Гонсалвес Пенья закрыл лицо руками, ссутулился, покачивая головой, — и вдруг, порывисто вскинув голову, сказал:
— Прошлое словно оживает у меня перед глазами... Слушай, Кейрос, в ту самую ночь, когда бедную девушку при смерти вытащили из воды, один крестьянин, удивший рыбу, наткнулся на колыбель с младенцем, она плыла по течению, и младенец был жив. Когда я беседовал об этом с лекарем, он сказал, что, может быть, Жозефа и не помышляла о самоубийстве, а умерла, когда сразу после родов пыталась бежать к тебе с ребенком.
— Этого не может быть, — прервал его Антонио де Кейрос.
— Почему?
— Еще не подошло время родов.
— Так я и сказал лекарю, когда передавал ему то, что узнал из твоего письма, ведь в том письме из Лимоэйро ты писал мне, если я правильно помню, что до родов остался...
— Один месяц.
— Верно; но лекарь уверял, что роды начались преждевременно, достаточно было сильного душевного потрясения, радости, которую она испытала, узнав о плане бегства в тот момент, когда думала, что ты ее покинул. И погоди... еще одно обстоятельство... Моя старуха арендаторша побывала тайком на ферме, куда принесли младенца, и точно выяснила, что его нашли в ту самую ночь и что...
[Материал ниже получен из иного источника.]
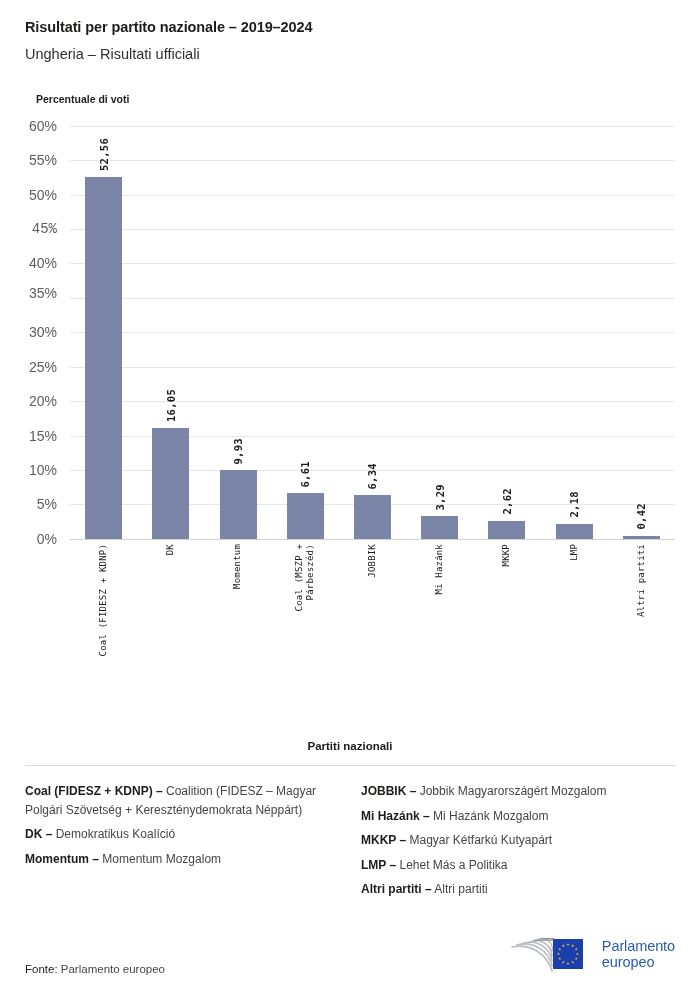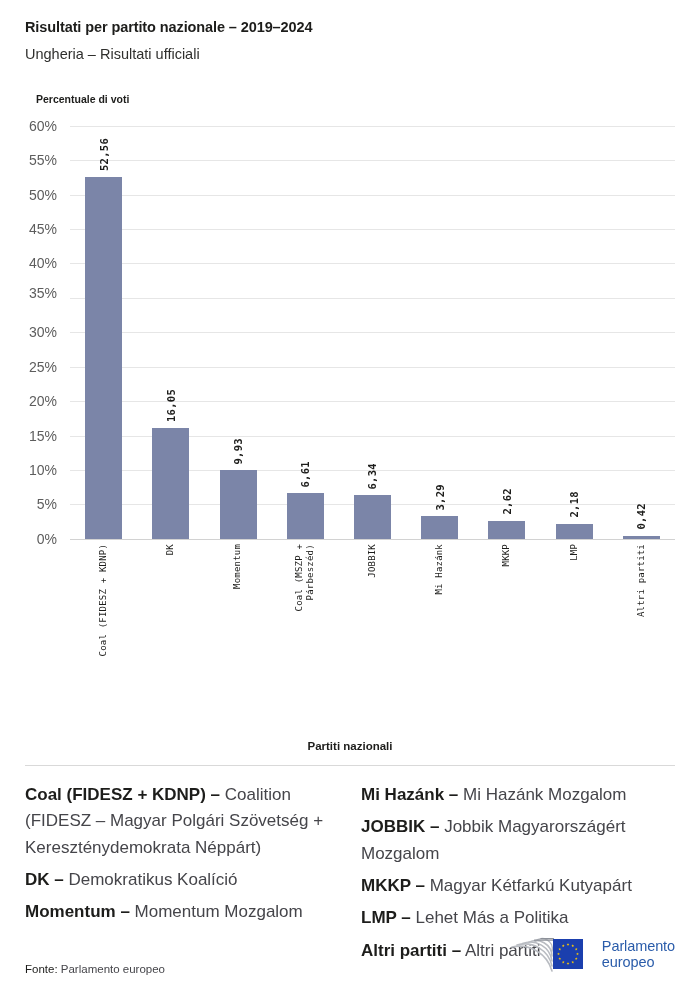"45%" div.ylabel { font-family: none -> Liberation Mono, monospace }
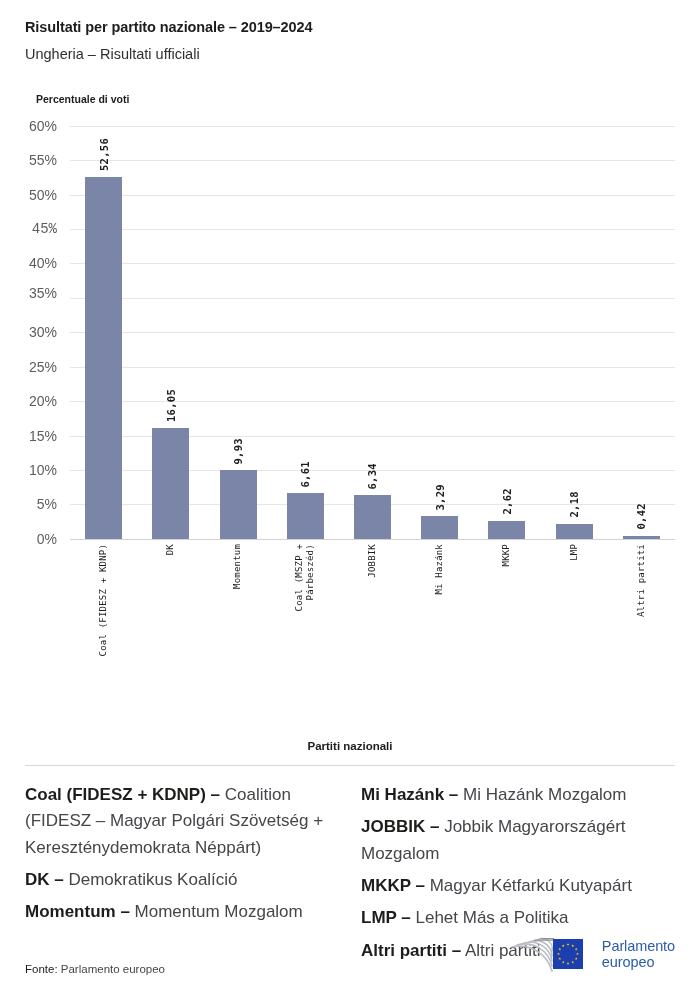"Coal (FIDESZ + KDNP) –" .legend-item { font-size: 17px -> 12px }
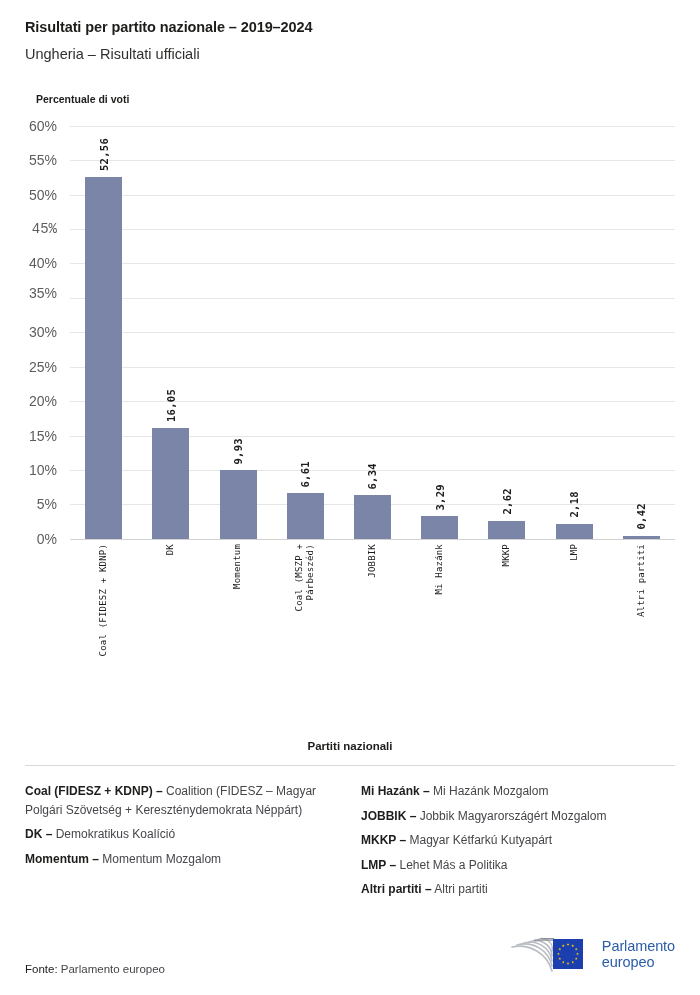"Mi Hazánk – Mi Hazánk" div.legend-item { order: before "JOBBIK – Jobbik Magyarországért Mozgalom" -> after "JOBBIK – Jobbik Magyarországért Mozgalom" }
— Где находится эта ферма? — прервал генерал.
— Ох, друг мой! Этого я уже не могу сказать... Но погоди-ка, у старухи остались сыновья, и они до сих пор арендуют у меня те земли... Они, само собой, не раз слышали от нее про то чудо — как нашли младенца в плетеной колыбели... Я расскажу тебе все, что узнаю. О Кейрос, — воскликнул с пылом судья, — что, если ты обретешь теперь свое дитя!
— Я не обольщаюсь столь праздной мечтой, мой друг. Просто хотел бы надеяться, что смерть бедной девушки не была актом отчаяния; и ведь если поразмыслить, что могло бы толкнуть ее на самоубийство, Гонсалвес?
— Ну да, и моя арендаторша передавала мне, что девушка плакала от радости... Антонио, я вспомнил точно, в моих письмах к тебе я писал, что ребенок, может статься, и жив... Потому-то твой отец и утаил их от тебя... Как ты думаешь?